Kantor Berita Internasional Ahlulbait -ABNA- Kondisi kemanusiaan di Gaza telah melampaui tahap krisis. Dengan dihentikannya total bantuan oleh rezim Zionis, 2,4 juta warga Palestina kini menghadapi kelaparan, kekurangan gizi, dan wabah penyakit. Anak-anak menderita gizi buruk, air bersih dan obat-obatan langka, sementara kamp-kamp pengungsi menjadi pusat penyebaran penyakit menular.
Francesca Albanese, Pelapor Khusus PBB, menyebut kelaparan yang disengaja oleh Israel sebagai "aib bagi semua pihak." Tel Aviv telah menutup seluruh perbatasan Gaza selama lebih dari 60 hari, menggunakan bantuan sebagai alat tekanan.
Perjanjian gencatan senjata tahap pertama antara Hamas dan Israel sejak Januari 2025 telah dilanggar oleh Israel, yang kembali melancarkan perang dan genosida terhadap warga sipil, memperparah situasi.
Data Bank Dunia menunjukkan seluruh warga Gaza kini bergantung penuh pada bantuan makanan karena tidak memiliki pekerjaan dan pendapatan. Sebagian besar tinggal di tempat penampungan rusak atau tanpa atap, memicu wabah penyakit.
Janji kosong AS dan Eropa terbukti tanpa hasil. Rencana distribusi bantuan oleh AS tak kunjung terealisasi. Perusahaan keamanan swasta yang dijanjikan AS untuk mendistribusikan bantuan juga tak beroperasi. Sebuah yayasan baru yang didirikan di Swiss pun belum menjalankan tugasnya meski berencana menyalurkan makanan dan perlengkapan darurat.
Gaza kini menjadi neraka kemanusiaan. Dokter dan relawan mengonfirmasi kehabisan pasokan makanan, air, dan obat-obatan. Anak-anak semakin kurus, luka-luka tak tertangani, dan wabah mengancam.

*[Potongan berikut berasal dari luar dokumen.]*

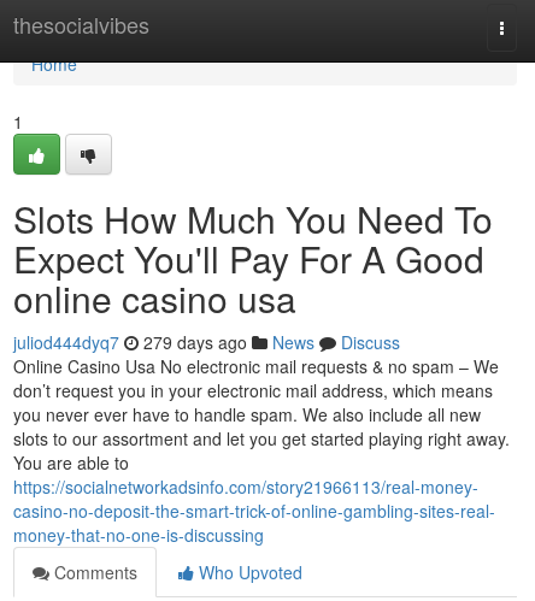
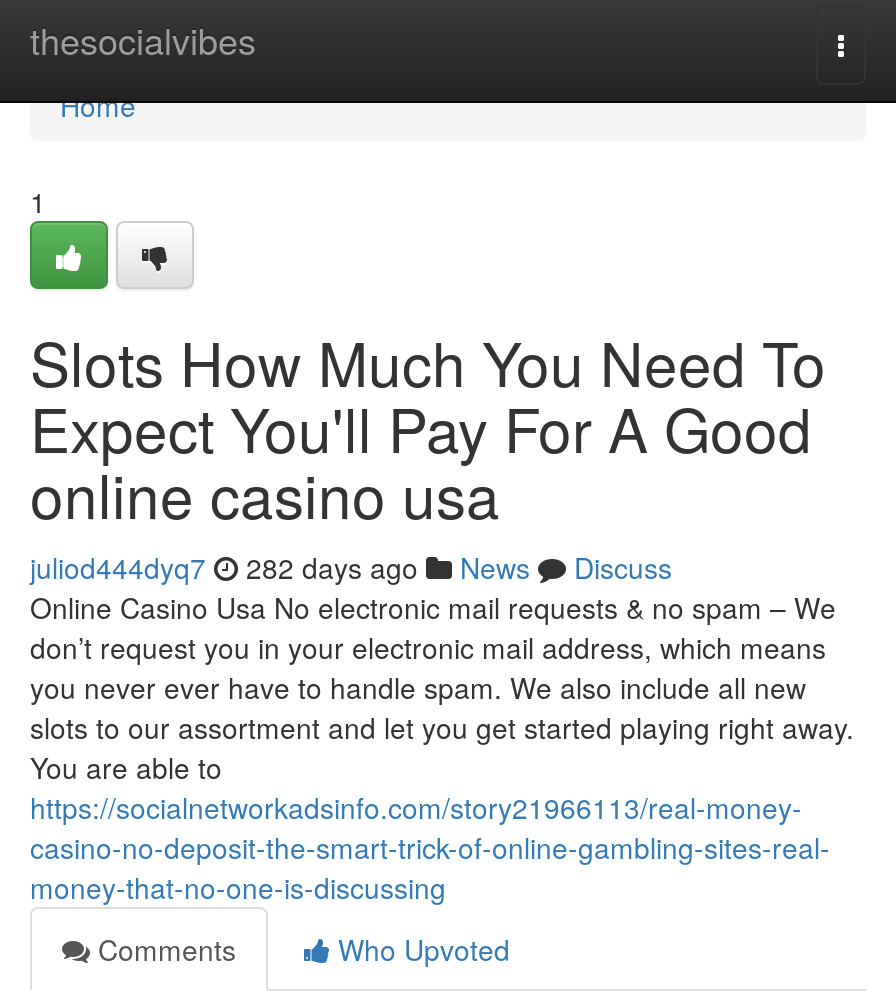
[13,330,400,354] juliod444dyq7 279 days ago News Discuss -> [30,547,672,587] juliod444dyq7 282 days ago News Discuss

Dr. Ahmad al-Far dari Rumah Sakit Nasser di Khan Yunis menyebut banyak kasus anak kekurangan gizi, termasuk bayi bernama Siwar yang lahir 2,5 kg dan kini hanya berbobot 2,7 kg karena ibunya tak bisa menyusui dan tidak mampu membeli susu.
Para relawan menyebut kerumunan di tenda-tenda, kekurangan air bersih dan sabun menyebabkan wabah penyakit kulit seperti kudis menyebar cepat. Studi April 2024 menunjukkan sekitar 55.400 anak pengungsi di bawah usia lima tahun menderita kudis dan kutu.
Kurangnya air bersih juga menyebabkan diare parah, terutama pada balita. Jika tak ada tindakan darurat dan efektif dari komunitas internasional, tragedi kemanusiaan besar sedang menunggu di Gaza—dipicu oleh ketidakadilan, blokade, dan kelalaian dunia.